Not only is that the original and sacred site where they invented tribal armband tattoos, legend has it that somewhere in Lake Havasu is a creek that is the world’s only known natural source for 99 Bananas. The original London Bridge is also there. The one they used to stick severed heads like William Wallace’s on. Really. Don’t ask me why.
So...about one o'clock today the boredom over took me and I decided White Russians were a damn good idea. I drove to the liquor store to pick up supplies, got out of my car and started walking in. Someone yelled "toytoy you better not be walking into that liquor store" I turned and looked and it was one of my childhood friends. Damn, it's good to be back home where I randomly run into people that have been life long friends. And Yay! White Russians! It's been a few years. No doubt I'm going to regret it tomorrow, but right now I'm happy.
Anyone else having to increasingly tell their children they can’t do something because the doctor isn’t open right now?
How the hell did I miss this? Ex-slugger Jose Canseco joins pursuit of Bigfoot, aliens Crap. I left Vegas to soon. I could've gone Bigfoot and UFO hunting at the same time. With Jose Canseco. Sadly, I probably would've paid the $5K entry fee purely for the entertainment value.
Here you go Bewildered. https://www.walmart.com/ip/Cadbury-Cr-me-Filled-Chocolate-Candy-1-2-Oz-48-Count/366114794
So tempted. My husband would kill me though. Yesterday I looked up Cadbury eggs while I was ordering flour and the 60ct ones were on sale but not that 48ct size. I mentioned to him about being super tempted to buy it but deciding that was a bad idea and he agreed. "Something something... we are bad at rationing treats around here." Imma just have to wait til next Easter and buy the little 5 pack like an adult.
Being an adult is no fun. Tell your husband that your carrying his child and the least he can do is indulge your cravings. Guilt is your best weapon in this situation.
Fucking Cadbury and Reeses eggs are the murder of any diet I try and start. Luckily I think they discontinued the Halloween Cadburry eggs. I can resist Reese's pumpkins by themselves. Reeses and Cadbury together is another story. Ive risked my life and health with the Rona this year stopping at the local Kroger to pick up the buy 2 get 1 free deal.
I would feel guilt for weaponizing guilt. It's a vicious circle. Besides, you should see the grocery pickup order list that he is picking up after work today. No cravings were spared. I need to be more careful anyway. Already turning into a land whale. I've got +/- 3 weeks left and the physical discomfort is getting to me.
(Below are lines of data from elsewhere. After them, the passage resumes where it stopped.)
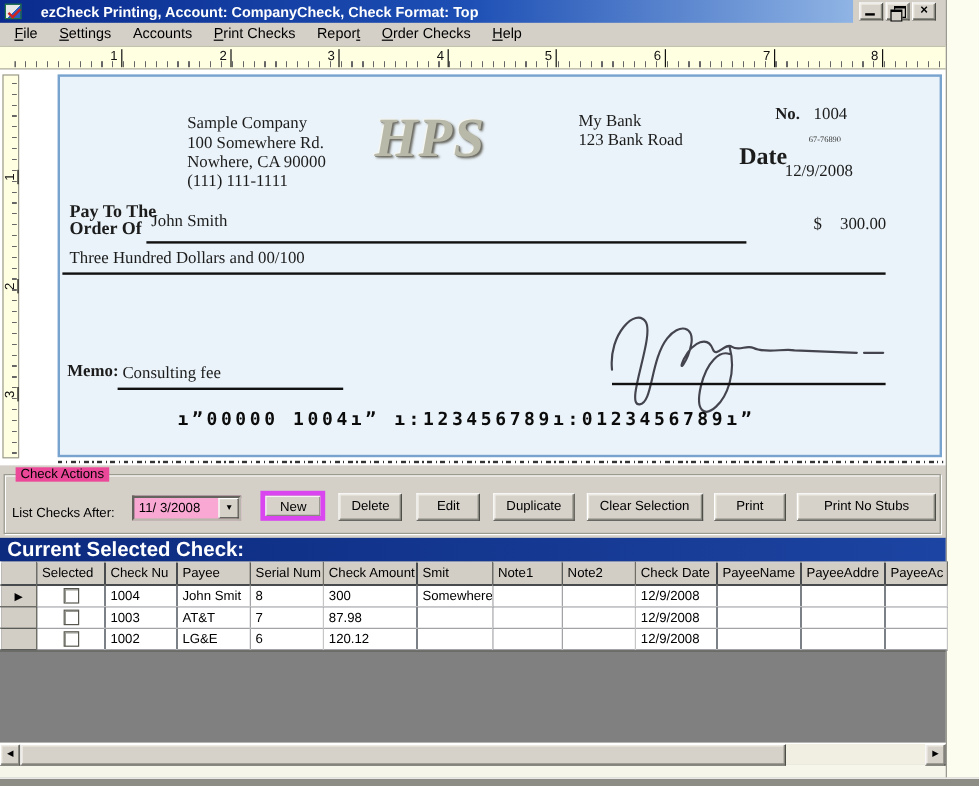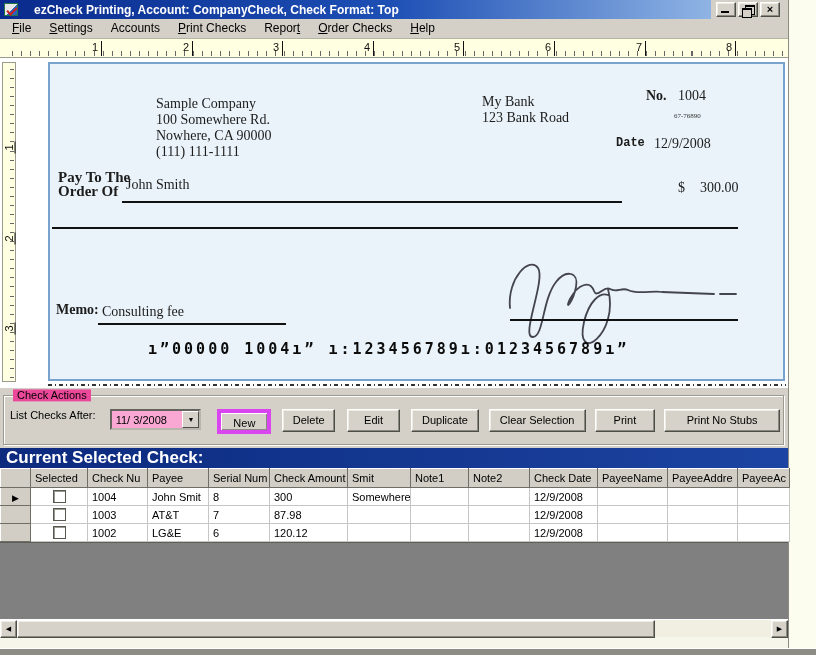--- a/index.html
+++ b/index.html
@@ -184,6 +184,7 @@
         <div>Nowhere, CA 90000</div>
         <div>(111) 111-1111</div>
       </div>
+      <div class="abs logo">HPS</div>
       <div class="abs bank">
         <div>My Bank</div>
         <div>123 Bank Road</div>

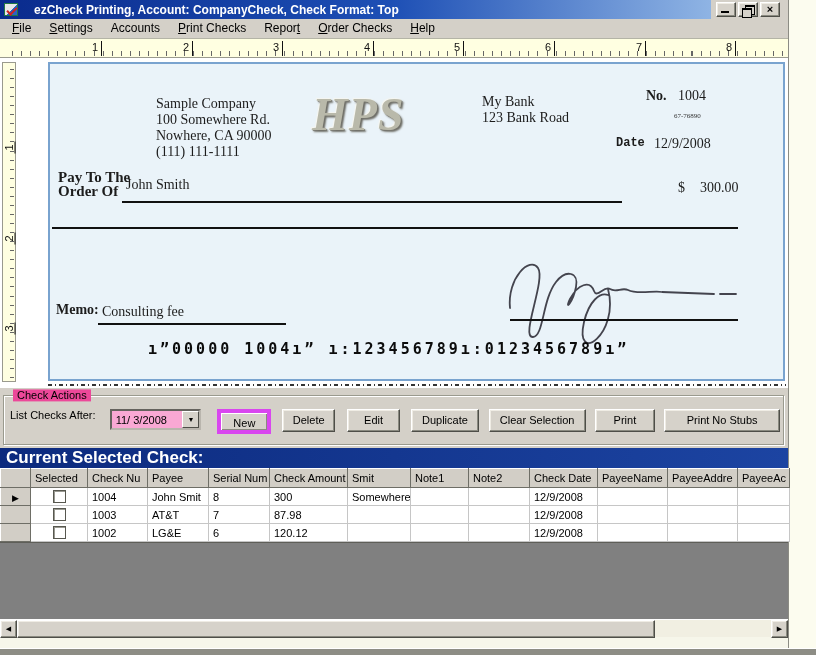--- a/index.html
+++ b/index.html
@@ -59,7 +59,7 @@
   .no-label { left:596px; top:24px; font-size:14px; font-weight:bold; }
   .no-value { left:628px; top:24px; font-size:14px; }
   .fraction { left:624px; top:48px; font-size:7px; color:#333; }
-  .date-label { left:566px; top:72px; font-size:12px; font-weight:bold;font-family:Liberation Mono, monospace; }
+  .date-label { left:566px; top:56px; font-size:20px; font-weight:bold; }
   .date-value { left:604px; top:72px; font-size:14px; }
   .payto { left:8px; top:106px; font-size:15px; font-weight:bold; line-height:14px; }
   .payee { left:76px; top:113px; font-size:14px; }

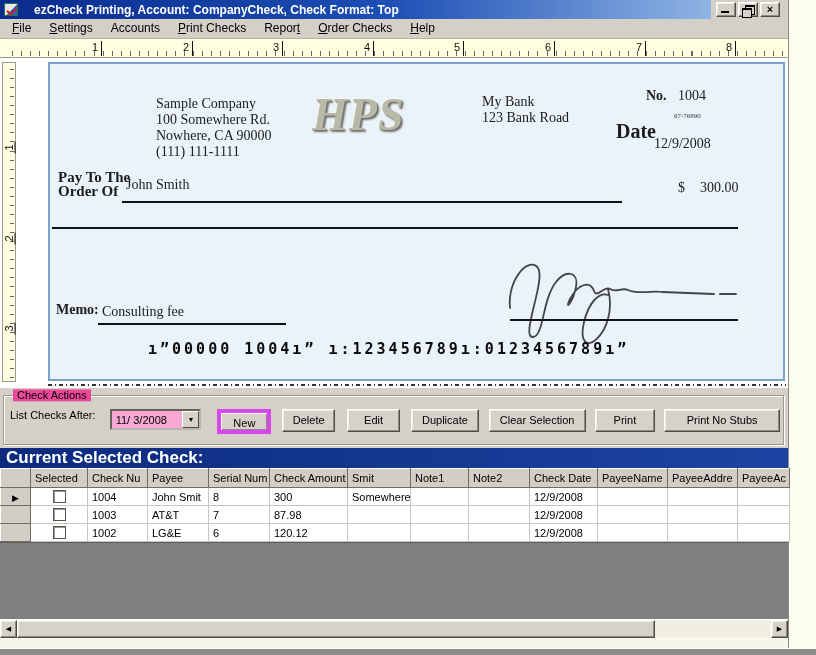--- a/index.html
+++ b/index.html
@@ -202,6 +202,7 @@
       <div class="abs payee-line"></div>
       <div class="abs dollar">$</div>
       <div class="abs amount">300.00</div>
+      <div class="abs words">Three Hundred Dollars and 00/100</div>
       <div class="abs words-line"></div>
       <div class="abs memo-label">Memo:</div>
       <div class="abs memo-value">Consulting fee</div>

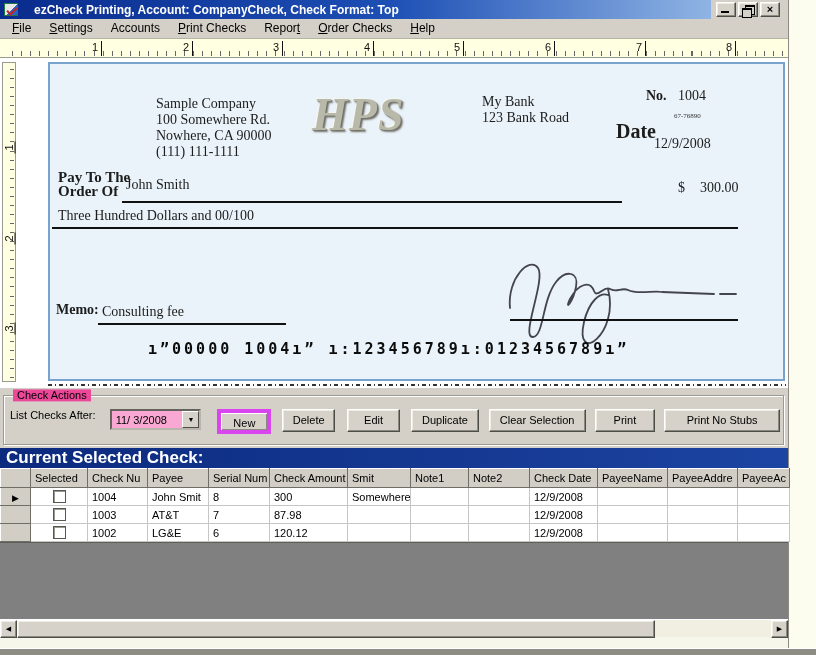--- a/index.html
+++ b/index.html
@@ -84,7 +84,7 @@
               border:1px solid #9a9a8e; box-shadow:inset 1px 1px 0 #fff, 1px 1px 0 #fff; }
   .groupbox-label { position:absolute; top:0; left:9px; transform:translateY(-55%); background:#ec4899;
               padding:0 4px; font-size:11px; }
-  .actions-row { position:absolute; left:10px; top:21px; right:8px; display:flex; align-items:flex-start; }
+  .actions-row { position:absolute; left:10px; top:21px; right:8px; display:flex; align-items:flex-end; }
   .list-label { font-size:11px; width:100px; }
   .combo { width:92px; height:21px; background:#f9a8d4; border:2px inset #b9b5ad; display:flex;
            align-items:center; }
Get used to that. After two kiddos now my wife usually pees herself when she sneezes. Most of the time. Thank god she has a sense of humor.
Since a few of you live around Toronto, I thought you might find this interesting. It's a story from my hometown about a girl that grew up here. Not only is she an 18 year old, female helicopter pilot. She is an employed 18 year old female helicopter pilot. She flies in Toronto for Global News. Having been around pilots my entire life I'm amazed by what she's accomplished, and to be flying daily in congested air space on top of that.....wow. I know when I was 18 I had my head so far up my own ass it would've been a bad idea for me to drive in a big city. Good job kid.
That’s as big as a news group gets here, and since it’s Canada they won’t waste her skills constantly filming highway police chases. That’s an amazing accomplishment. When you consider you need to go through all your flying hours, PLUS instrument and flight testings.... she must be prodigy.